Comment expliquer un tel phénomène? J’ai trouvé un éclaircissement dans un livre dont j’ai déjà parlé dans ce blogue, intitulé En 31 jours, découvrez comment vous pensez (Odile Jacob, 2011), signé par Martin Cohen, l’éditeur du magazine britannique The Philosopher. L’un des textes de cet excellent ouvrage a justement pour titre L’incapacité à voir le changement…
«Pour comprendre, prenons le cas de Frodon et du gilet jaune!
«D’importantes recherches en psychologie humaine portent sur la «limitation» de la perception – c’est-à-dire sur le fait que peu d’informations que les sens reçoivent font leur chemin jusqu’à la conscience. Des recherches connexes, idéalement ajustées à l’avènement d’Internet, portent sur ce qu’on appelle les «erreurs de continuité» dans les films. Il s’agit de trucs aussi triviaux que le fait que l’héroïne a une tache de rousseur sur le nez dans une scène, mais aucune dans la suivante, et puis deux dans le final! Ou bien, quand les amoureux s’embrassent dans un parc, que le temps est couvert à un moment et puis qu’il fait grand soleil à la minute suivante. Et ce n’est pas une impression! Le réalisateur peut aussi avoir oublié son pull sur une chaise. Les équipes de production comprennent des personnes spécifiquement chargées de s’assurer que ce qui se trouve dans une partie du film reste pareil même quand les scènes sont tournées à plusieurs jours d’intervalle.

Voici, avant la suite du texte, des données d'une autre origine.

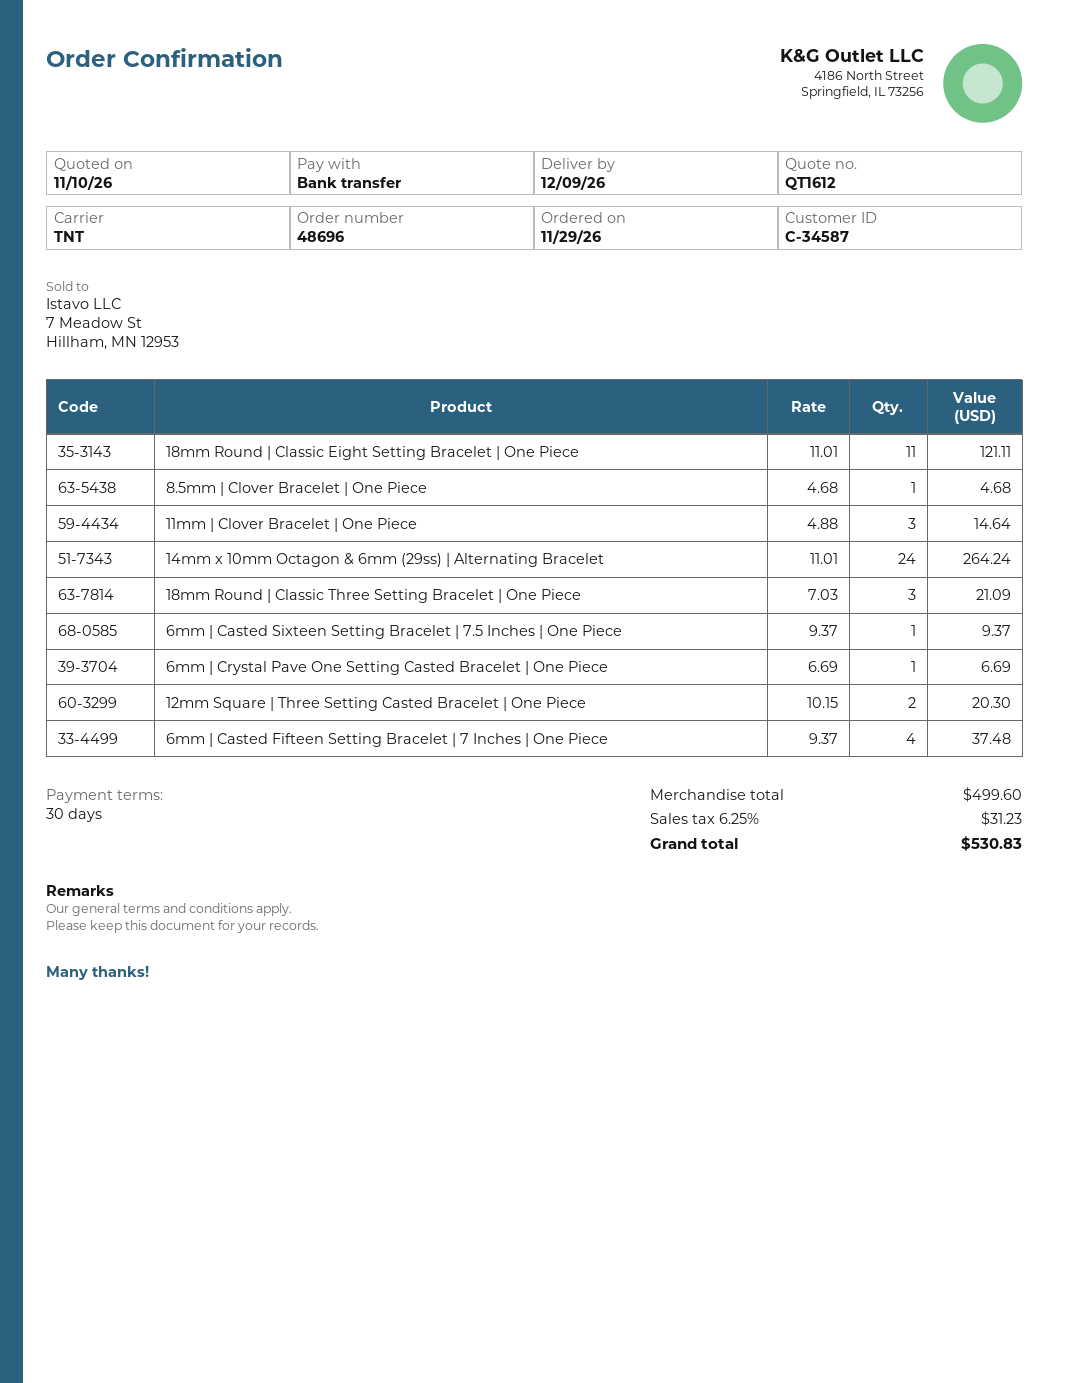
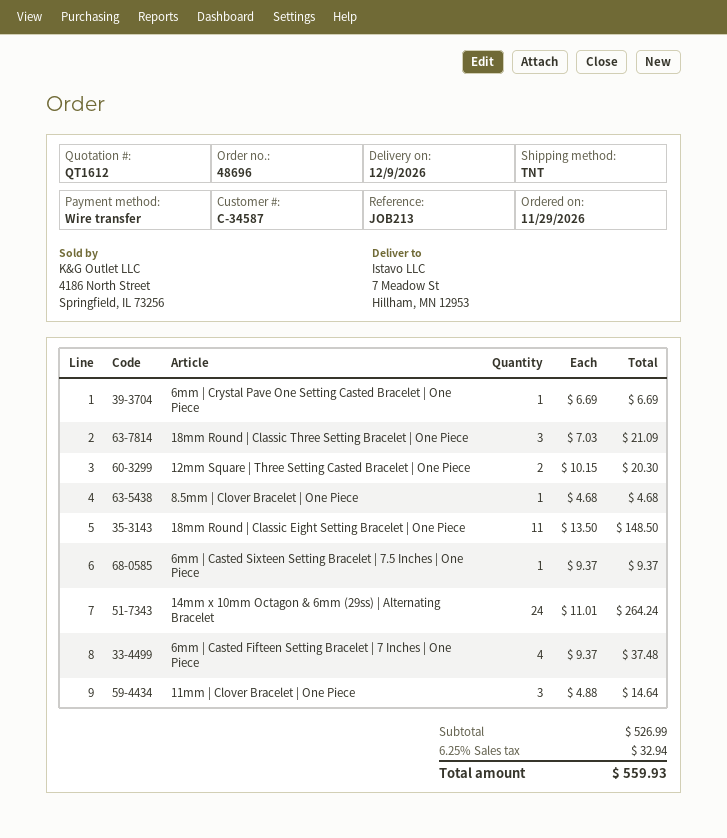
18mm Round | Classic Eight Setting Bracelet | One Piece: 11 x 11.01 = 121.11 -> 11 x 13.50 = 148.50
subtotal: 499.60 -> 526.99
tax: 6.25% = 31.23 -> 6.25% = 32.94
total: 530.83 -> 559.93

«Toutefois, même ces «détecteurs de changements» très aguerris ne parviennent pas toujours à remarquer les erreurs de continuité, ce qui donne aux internautes l’occasion d’échanger des courriels durant des heures…
«Dans Le Retour du roi, le film qui clôt la trilogie du Seigneur des anneaux, par exemple, un site Web raconte ce qui se passe une fois qu’on voit quatre Hobbits pénétrer dans les Havres gris. On y explique soigneusement que l’un d’eux, Sam, porte un gilet jaune à boutons marrons sur une chemise blanche. On la voit encore quand Sam et Frodon s’étreignent. Cependant, quand Frodon se dirige vers le bateau et se retourne pour adresser un sourire à ses amis, Sam ne porte plus la veste jaune. Et elle n’est plus là non plus quand les trois Hobbits quittent les Havres gris. Pis, dans la scène du retour, quand Sam revient à l’Autel et rejoint sa fille, le gilet jaune réapparaît! Étonnantes erreurs…»

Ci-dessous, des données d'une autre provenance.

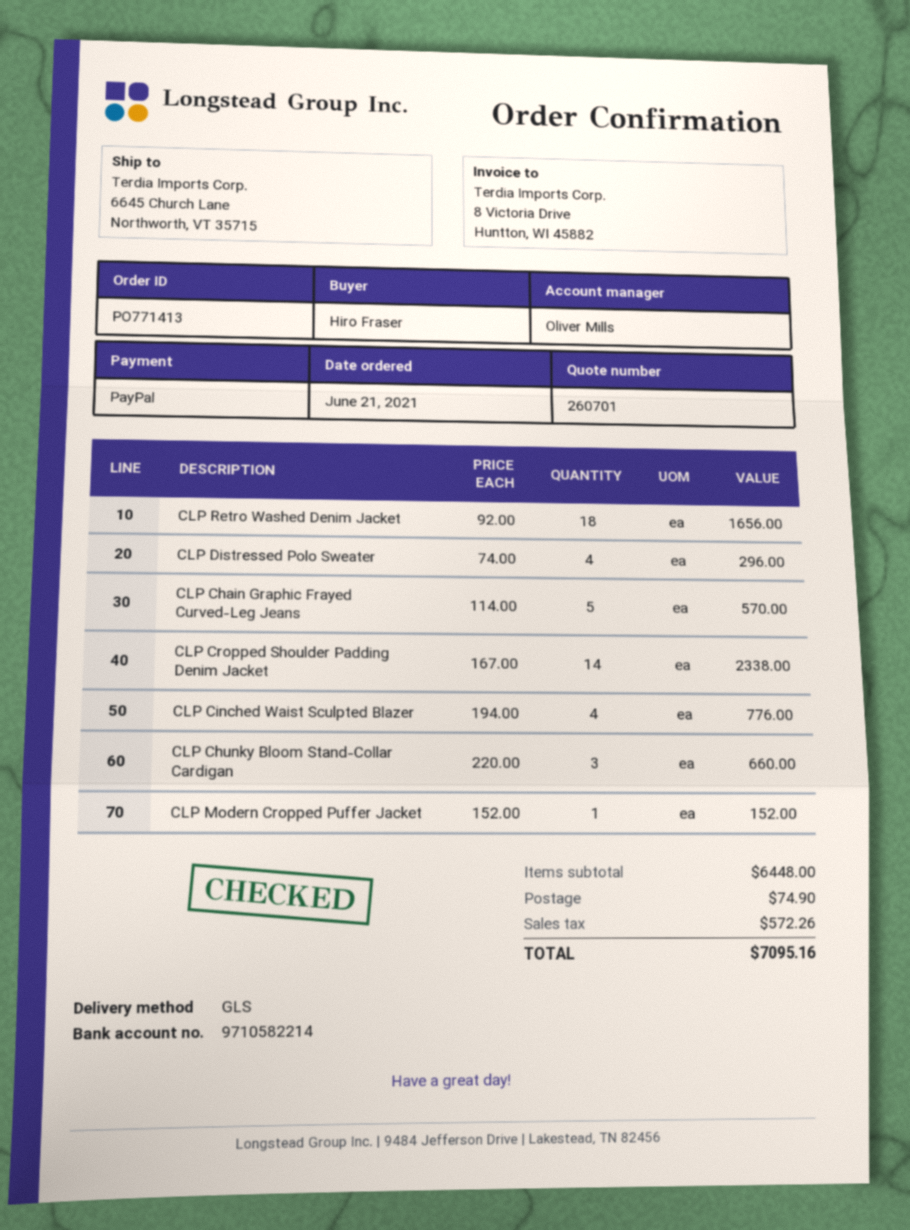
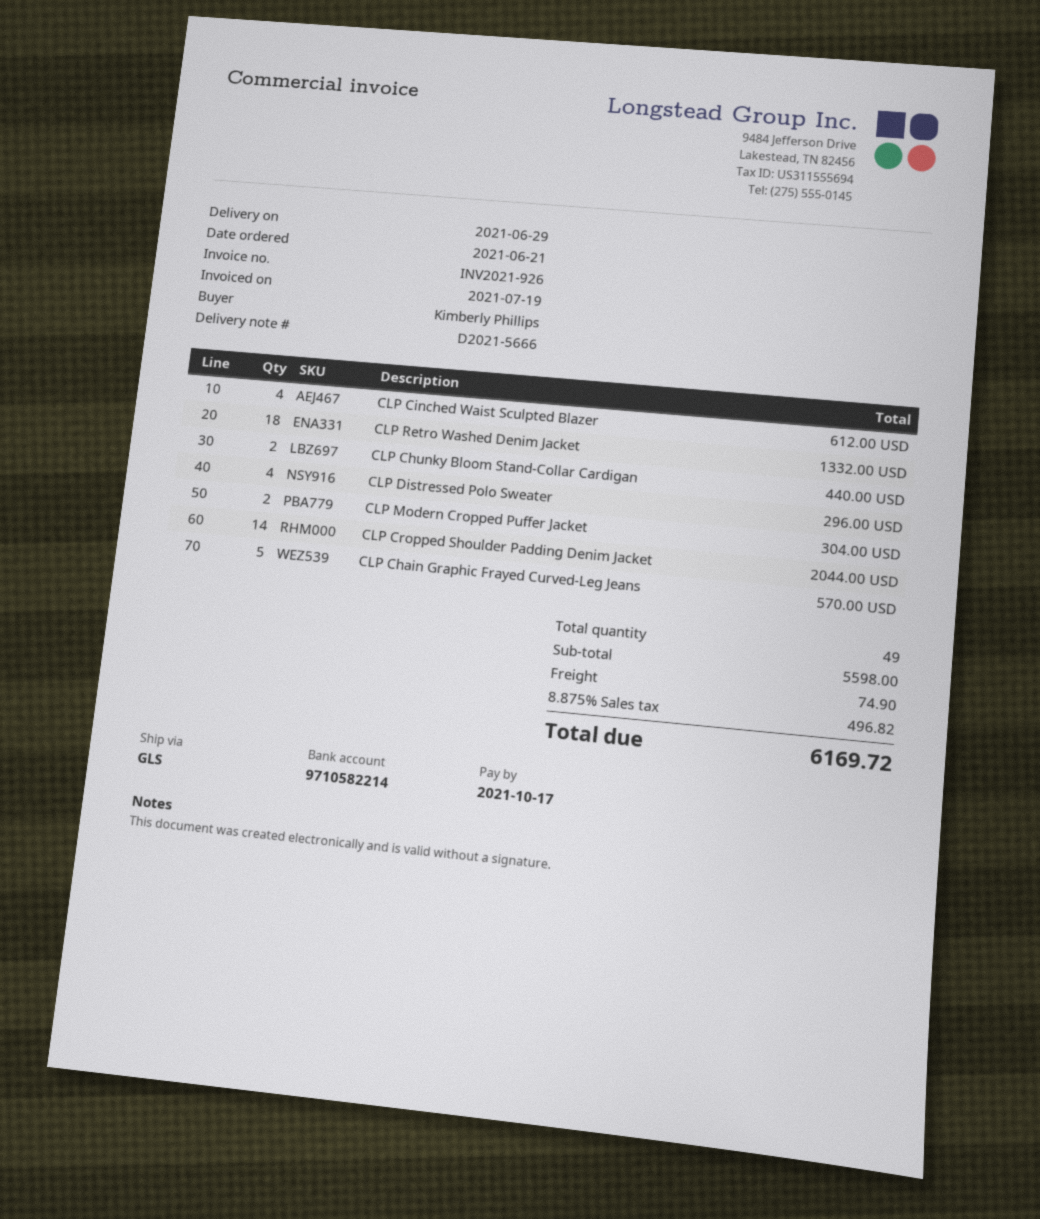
ordered by: Hiro Fraser -> Kimberly Phillips
CLP Retro Washed Denim Jacket: 18 for 1656.00 -> 18 for 1332.00
CLP Cropped Shoulder Padding Denim Jacket: 14 for 2338.00 -> 14 for 2044.00
CLP Cinched Waist Sculpted Blazer: 4 for 776.00 -> 4 for 612.00
CLP Chunky Bloom Stand-Collar Cardigan: 3 for 660.00 -> 2 for 440.00
CLP Modern Cropped Puffer Jacket: 1 for 152.00 -> 2 for 304.00
subtotal: 6448.00 -> 5598.00
tax: 572.26 -> 496.82
total: 7095.16 -> 6169.72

Par conséquent, même avec la meilleure volonté du monde, même en payant les meilleures script-girls pour être vigilantes aux moindres détails d’un tournage de film, des erreurs sont commises. L’évidence qui saute aux yeux de certains demeure invisible à la grande majorité d’entre nous.

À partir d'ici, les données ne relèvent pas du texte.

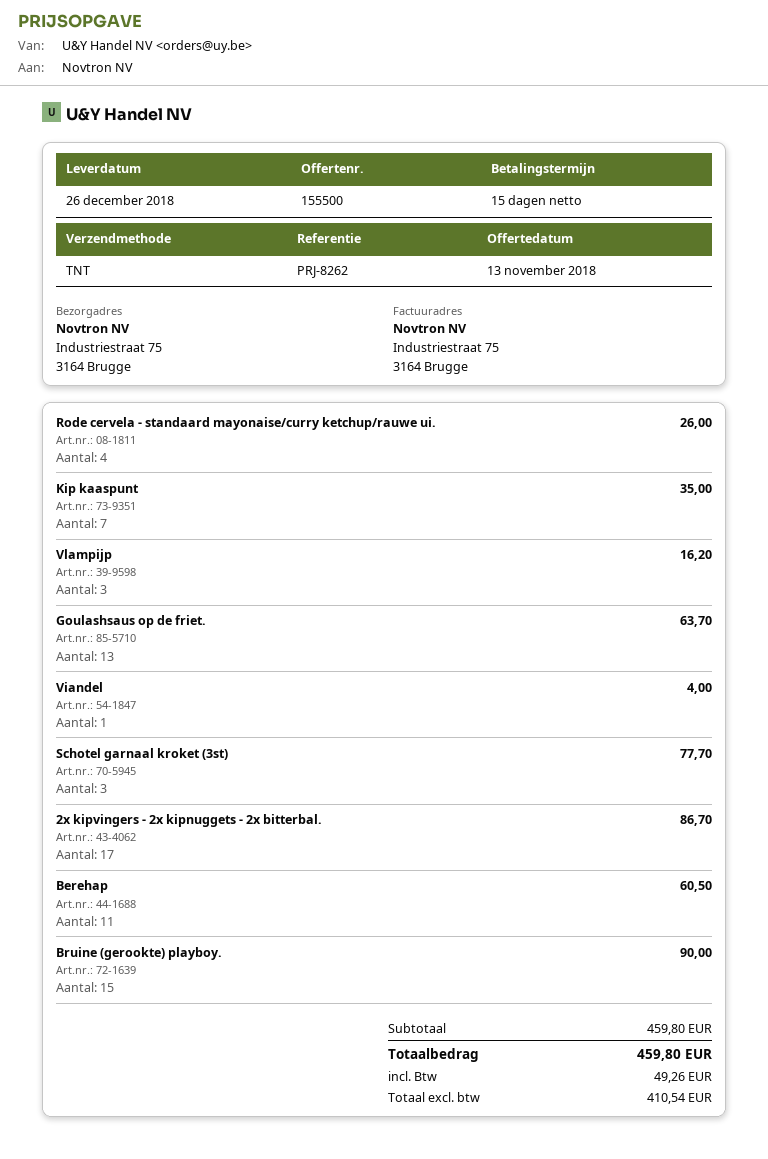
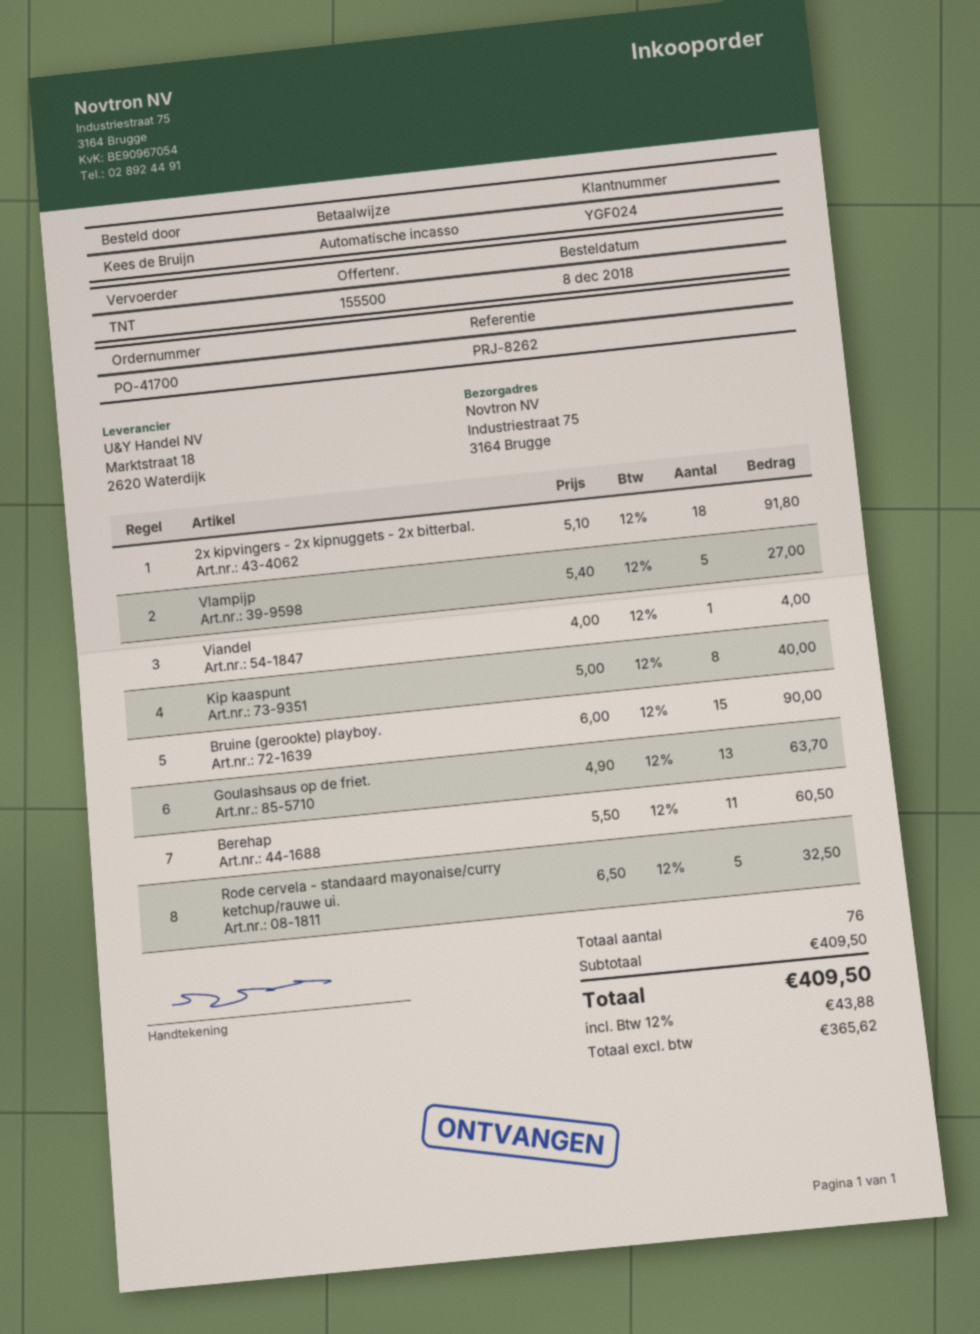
Rode cervela - standaard mayonaise/curry ketchup/rauwe ui.: 4 for 26.00 -> 5 for 32.50
Kip kaaspunt: 7 for 35.00 -> 8 for 40.00
Vlampijp: 3 for 16.20 -> 5 for 27.00
Schotel garnaal kroket (3st): 3 for 77.70 -> none
2x kipvingers - 2x kipnuggets - 2x bitterbal.: 17 for 86.70 -> 18 for 91.80
subtotal: 459.80 -> 409.50
net: 410.54 -> 365.62
tax: 49.26 -> 43.88
total: 459.80 -> 409.50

M. Cohen poursuit son explication en s’appuyant sur un passage d’un autre livre, L’Homme qui prenait sa femme pour un chapeau, le classique du neurologue Oliver Sacks…
««Nous avons tous une histoire de vie, un récit intérieur – dont la continuité et le sens font notre vie. On pourrait dire que chacun de nous construit et vit un «récit» et que c’est lui qui fait ce que nous sommes, notre identité». C’est du moins ce qu’écrit en substance le Dr Sacks dans son ouvrage paru en 1985.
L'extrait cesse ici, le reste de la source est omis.